There was much to report--good and bad--during the 1940s. World War II (1940-45), the War to End all Wars, had just ended, and America was on a full-throttle push for economic recovery.
It was a period of dramatic transition as Americans ached to put the war behind them and celebrate peace.
Even with the recovery well underway, the soft drink industry continued to feel the effects of the devastating war. Inconveniences were still part of the picture, as large manufacturing during the war years was solely for the war effort. But soon more automobiles were on the road, and products were once again making their way to store shelves.
Like other American industries, the beverage industry reflected the push for economic recovery in a fervor of fresh thinking and entrepreneurial businesses.
Sugar was still under the control of the Supplies Priorities and Allocation Board and the Office of Production Management within the Office for Emergency Management, set up during World War II.
But veterans were given the unique incentive of a fifty-thousand-pound allocation of sugar for opening a bottling plant. As a result, the soft drink industry saw an unprecedented surge in the construction of plants that lasted throughout the late 1940s.
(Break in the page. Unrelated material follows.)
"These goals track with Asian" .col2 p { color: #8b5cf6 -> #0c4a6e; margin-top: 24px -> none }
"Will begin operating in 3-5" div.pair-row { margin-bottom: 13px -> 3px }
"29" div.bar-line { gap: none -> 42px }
Sugar controls ended in 1947, and although meeting demand continued to be a problem, the soft drink industry was on the road to recovery.
Other woes that plagued our industry continue to crop up to this day. Long a tax target of states anxious to pay for constituent-friendly programs, the soft drink industry battled daily to keep proposals at bay. In 1947 alone, eighteen legislatures considered soft drink taxes, most using South Carolina's twenty-six-year-old tax as a model. Of the eighteen, only Pennsylvania passed a tax--of 20 percent. It was eliminated four years later, but was cited as the cause of more than $12 million in lost sales in its first year.
During the war, the soft drink industry found itself in the spotlight of bad press as an unhealthy beverage. In the late 1940s, the industry, under the leadership of the American Bottlers of Carbonated Beverages--predecessor to the National Soft Drink Association--banded together to fight it off, with campaigns that focused heavily on the purity and quality of soft drinks.
Vending took a giant leap forward in the late 1940s. Prior to the war, vending machines were considered suitable only for the work place. But during the war, 1940-45, they were added to military installations. Bottlers saw the tremendous potential for vending machines, and after the war, they started popping up at industry plants, garages, supermarkets and other retail outlets.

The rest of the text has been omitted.